Leonardo Padura. ¿Cómo escribir en una dictadura?

Él mismo se lo dice: es el novelista de La Habana. El escritor cubano charla con nosotros sobre la isla, sobre escribir... sobre el desengaño.

Compartir
Escribe en libertad y sonríe Leonardo Padura. Así se dejó ver en el Edificio Planeta (Barcelona). Foto: Marc Rosés

El escritor cubano Leonardo Padura regresó el verano pasado a las librerías con La transparencia del tiempo. También suponía el regreso de su personaje más iconográfico, Mario Conde, que ya tiene hasta su propia producción en Netflix. Serie de novela policiaca, la saga del único detective privado de Cuba con nombre de banquero español es también una ilustrativa crónica para entender y descifrar la evolución de la isla caribeña durante los últimos 25 años.

El título de tu última novela, La transparencia del tiempo, resuena a ensayo filosófico.

Mi mujer, que me acompaña durante todo el proceso creativo y es mi primera lectora y mi crítico más feroz, fue la primera que me lo dijo. Esta novela, ciertamente, tiene un trasfondo filosófico, que es la relación del hombre y la Historia. En el caso de mi personaje, sus coetáneos y yo mismo, porque formamos parte de la misma generación, somos hijos de una revolución que nos ha marcado la vida que hemos tenido.

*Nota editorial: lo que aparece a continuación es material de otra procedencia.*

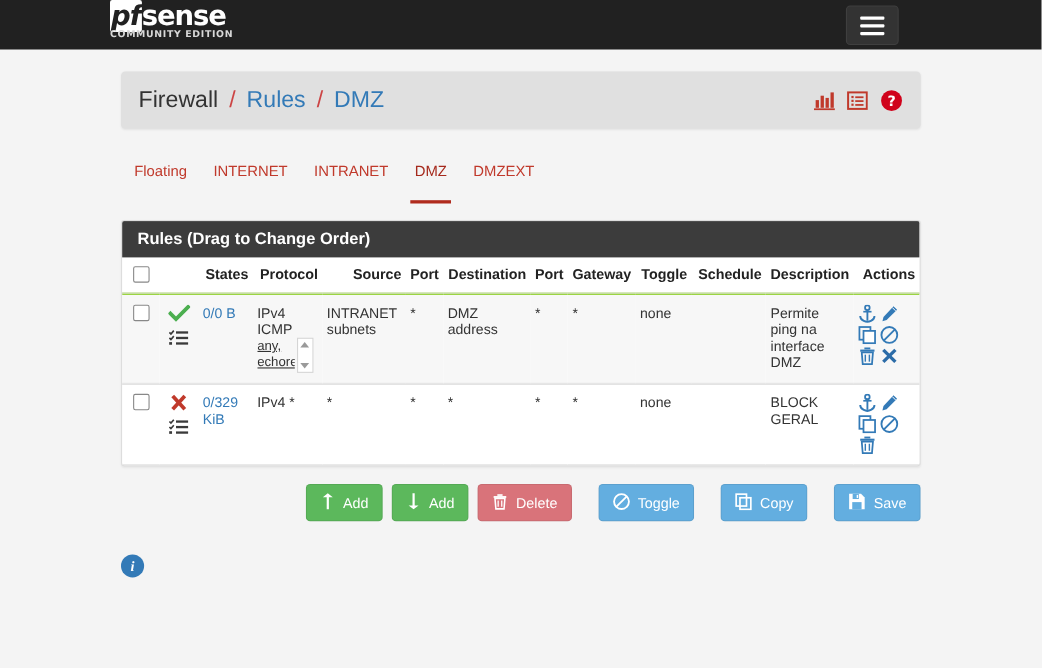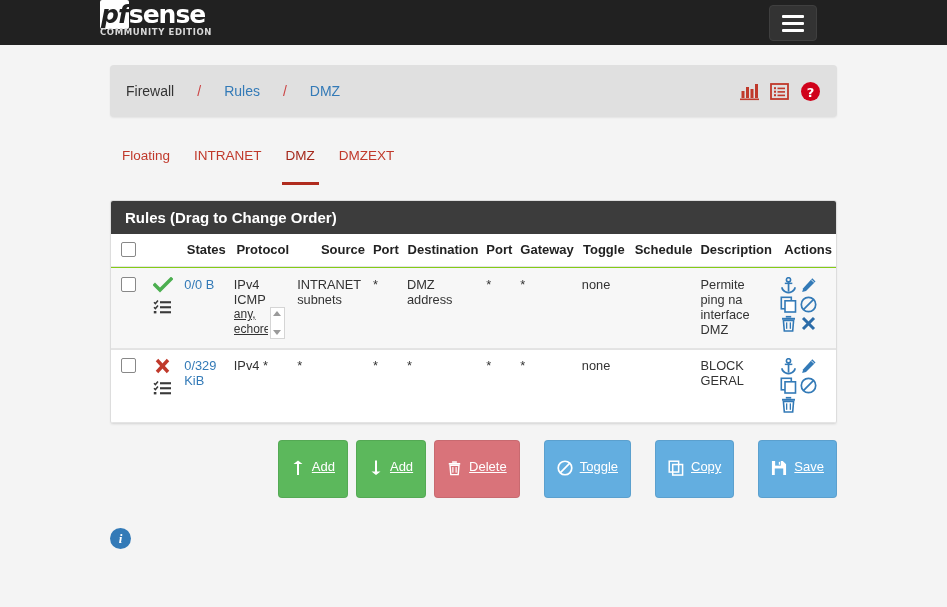--- a/index.html
+++ b/index.html
@@ -93,11 +93,11 @@
     box-shadow: 0 1px 2px rgba(0,0,0,0.07);
   }
   .crumb {
-    font-size: 14px;
+    font-size: 21px;
     color: #333;
     display: flex;
     align-items: baseline;
-    gap: 16px;
+    gap: 3px;
   }
   .crumb .sep {
     color: #c44;

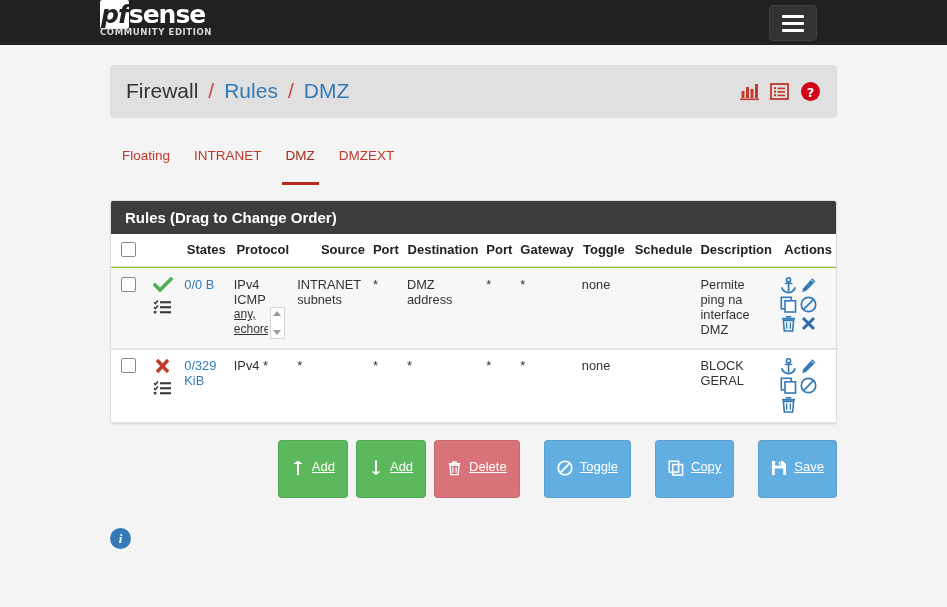--- a/index.html
+++ b/index.html
@@ -374,6 +374,7 @@
 
   <div class="tabs">
     <div class="tab">Floating</div>
+    <div class="tab">INTERNET</div>
     <div class="tab">INTRANET</div>
     <div class="tab active">DMZ</div>
     <div class="tab">DMZEXT</div>

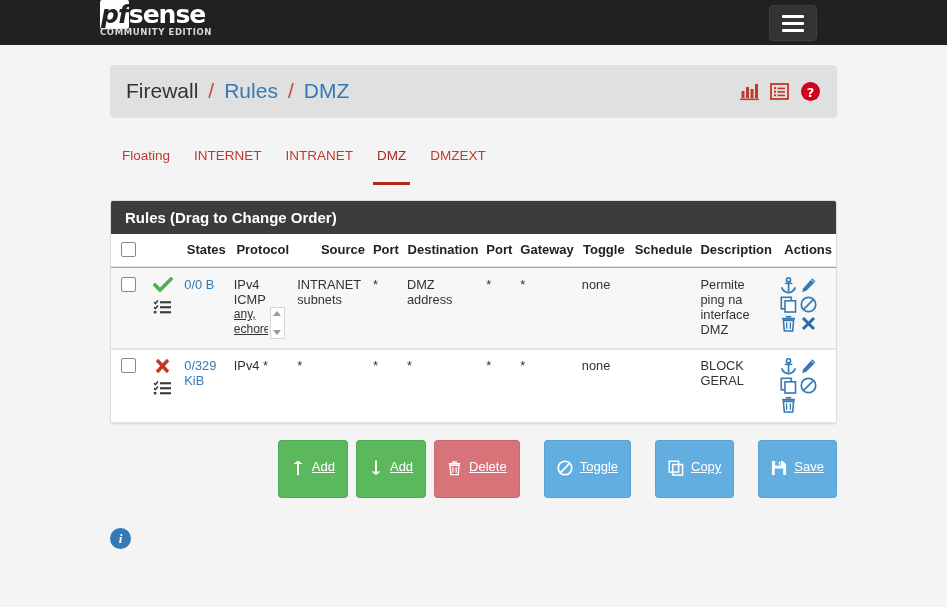--- a/index.html
+++ b/index.html
@@ -283,15 +283,15 @@
   }
   .btn {
     display: flex;
+    align-items: center;
     gap: 7px;
     color: #fff;
     font-size: 13px;
-    padding: 19px 12px;
+    padding: 7px 12px;
     border-radius: 4px;
     border: 1px solid rgba(0,0,0,0.08);
     cursor: pointer;
     line-height: 1;
-    text-decoration: underline;
   }
   .btn-green  { background: #5cb85c; }
   .btn-red    { background: #d9737a; }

Mario Conde insiste en la novela en que la suya es la generación frustrada.

Somos una generación que creció en pleno proceso revolucionario, participamos en él como estudiantes y trabajadores. Hicimos los sacrificios que se nos pidió, pero cuando llegamos a nuestra madurez, durante los noventa, el país cambió por completo. Se derrumbaron toda una serie de estructuras y con ellas unas formas de vida que eran las que creíamos que nos tocaban. Sobre ello publiqué el artículo La generación que soñó con el futuro.

¿Cómo era ese futuro con el que soñabais?

Pequeñito pero satisfactorio. Soñábamos con tener un piso modesto y un trabajo con el que poder comprar un vehículo (soviético, por supuesto). Si eras afortunado, poder viajar al extranjero, a los países socialistas europeos. Y si tenías más suerte aún, poder ir a España, México o Canadá. Todo eso se esfumó en los noventa cuando nos dimos cuenta de que vivíamos en un país virtual totalmente dependiente de Rusia. Ante este panorama, tuvimos que reinventarnos para afrontar la vida. Un amigo mío ingeniero tira adelante arreglando jardines. Hay otro que es médico que ahora hace de taxista.

En tu caso, ¿tu sueño se ha hecho realidad?

Mi caso es especial. En el año 95 no tenía un centavo pero decidí que dejaba todos mis trabajos y me centraba en la escritura. He tenido suerte y gracias a mi esfuerzo he podido hacer de la literatura mi profesión. Es cierto que en general tenemos acceso a una buena educación y a un buen sistema sanitario, pero tenemos la obligación de ser más exigentes y pedir aquello que nos merecemos. Existe la necesidad de plantear debates públicos sobre el destino de Cuba y que no sea causa de marginación tener una visión que difiera de la oficial.

¿Cómo se escribe en una dictadura?

Mi literatura no podría existir fuera de la isla. Si me hubiera visto obligado a salir, tal vez hubiera tenido que adaptarme, pero mi comunicación con la realidad cubana es esencial para lo que escribo. Me ayuda mucho a estar conectado con mi país seguir viviendo en el barrio de la periferia en el que crecí. Sea como fuere, nunca he tenido problemas con la oficialidad.

¿Ha conocido al Mario Conde real?

No. Sólo lo he visto en fotos. Ahora cuando pones ‘Mario Conde’ en Google sale antes mi personaje que el banquero. Algún día tendríamos que encontrarnos. Me gustaría tener la posibilidad de charlar un poco con él. No creo que me cobre derechos de imagen por el personaje.